Come noto, la Legge di Bilancio n. 145/2018 ha previsto l’estensione della durata delle concessioni demaniali marittime al 2033, con l’impegno di riformare la disciplina, percorso rimasto purtroppo inattuato e motivo di nuove contestazioni da parte dell’Europa che ha ritenuto l’ordinamento italiano ancora una volta inadempiente e in contrasto rispetto ai principi comunitari. Ad aggravare la situazione si è aggiunta anche l’incognita legata all’attesa della decisione del Consiglio di Stato chiamato ad esprimersi sulla validità della stessa proroga, a seguito di ricorsi di alcuni Enti locali, decisione che ora è intervenuta.

In particolare, l’Adunanza Plenaria del Consiglio di Stato, con le sentenze n. 17 e 18 pubblicate il 9 novembre u.s., a seguito delle udienze del 20 ottobre 2021, ha stabilito che “le norme legislative nazionali che hanno disposto (e che in futuro dovessero ancora disporre), la proroga automatica delle concessioni demaniali marittime per finalità turistico-ricreative - compresa la moratoria introdotta in correlazione con l’emergenza epidemiologica da Covid-19 dall’art. 182, comma 2, D.L. n. 34/2020, convertito in Legge n. 77/2020 - sono in contrasto con il diritto eurounitario, segnatamente con l’articolo 49 TFUE e con l’articolo 12 della Direttiva 2006/126/CE. Tali norme pertanto non devono essere applicate né dai giudici né dalla Pubblica Amministrazione”. Viene anche esclusa “la sussistenza di un diritto alla prosecuzione del rapporto in capo agli attuali concessionari” in caso siano intervenuti atti di proroga rilasciati dalla Pubblica Amministrazione.

Il Consiglio di Stato ha stabilito inoltre che “al fine di evitare il significativo impatto socio- economico che deriverebbe dalla decadenza immediata e generalizzata di tutte le concessioni in essere, di tener conto dei tempi tecnici perché le amministrazioni predispongano le procedure di gara richieste e, altresì, nell’auspicio che il legislatore intervenga a riordinare la materia in conformità ai principi di derivazione europea, le concessioni demaniali per finalità turistico-ricreative già in essere continuano ad essere efficaci sino al 31 dicembre 2023, fermo restando che oltre tale data, anche in assenza di una disciplina legislativa, esse cesseranno di produrre effetti, nonostante qualsiasi eventuale ulteriore proroga legislativa che dovesse nel frattempo intervenire, la quale andrebbe considerata senza effetto perché in contrasto con le norme dell’ordinamento U.E."
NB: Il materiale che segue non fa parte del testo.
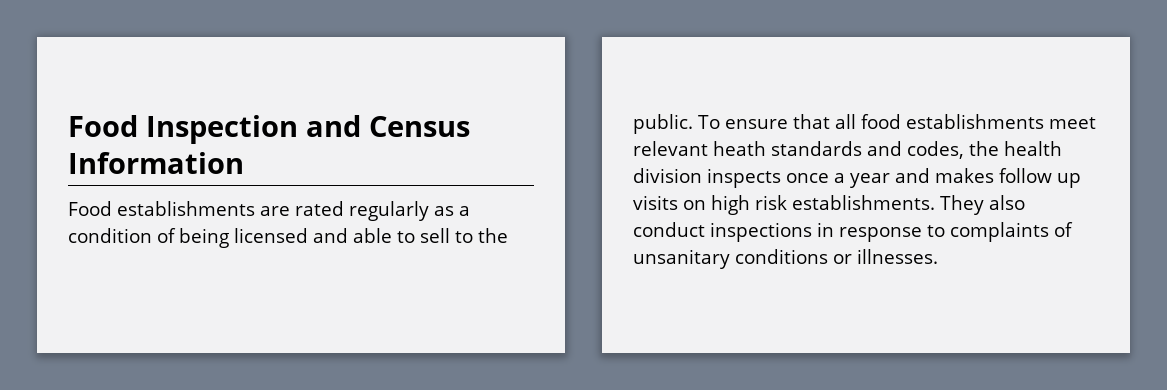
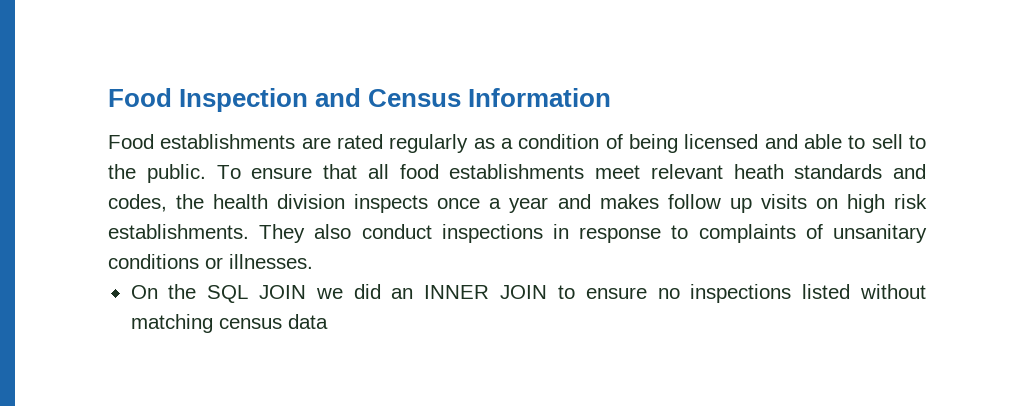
(938, 256) none -> [130,284,926,303] [130,314,328,333] // On the SQL JOIN we did an INNER JOIN to ensure no inspections listed without matching census data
Ne consegue che dal 1° gennaio 2024 il settore sarà aperto alle regole della concorrenza e pertanto tutte le concessioni demaniali marittime concorreranno alle procedure ad evidenza pubblica, quale meccanismo di affidamento per l’esercizio dell’attività.La decisione del Consiglio di Stato è motivata dalla perdurante assenza di una organica disciplina nazionale delle concessioni balneari che genera una situazione di grave contrarietà con le regole a tutela della concorrenza imposte dal diritto dell’U.E., perché, di fatto, va a procrastinare e riconfigurare un meccanismo di rinnovo automatico non più consentito.

Le richiamate sentenze sono state accolte con grande preoccupazione da parte della Categoria per le durissime ripercussioni su un settore costretto già da tempo ad operare in un contesto di precarietà insostenibile, aggravato anche dalla crisi pandemica.

Confartigianato sta valutando tutte le possibili azioni nei confronti degli interlocutori politico-istituzionali affinché si riapra un confronto immediato con la Categoria volto a definire il nuovo quadro di regole per disciplinare le concessioni demaniali marittime, in grado di contemperare l’esigenza di rispettare i principi comunitari con la salvaguardia del comparto, di ristabilire formule alternative di tutela, in sostituzione del meccanismo di rinnovo automatico abrogato, che consentano di accompagnare le imprese balneari nella fase di evidenza pubblica e di garantirne la prosecuzione dell’attività strategica per l’economia del nostro Paese e quale servizio a valenza sociale a beneficio della collettività.

L’azione di Confartigianato punterà innanzitutto sul riconoscimento del valore di mercato dell’impresa balneare, non solo in termini di investimenti, ma quale patrimonio di eccellenza, professionalità e peculiarità che qualifica e contraddistingue il sistema turistico italiano e garantisce un elevato standard di servizio che altrimenti rischierebbe di impoverirsi.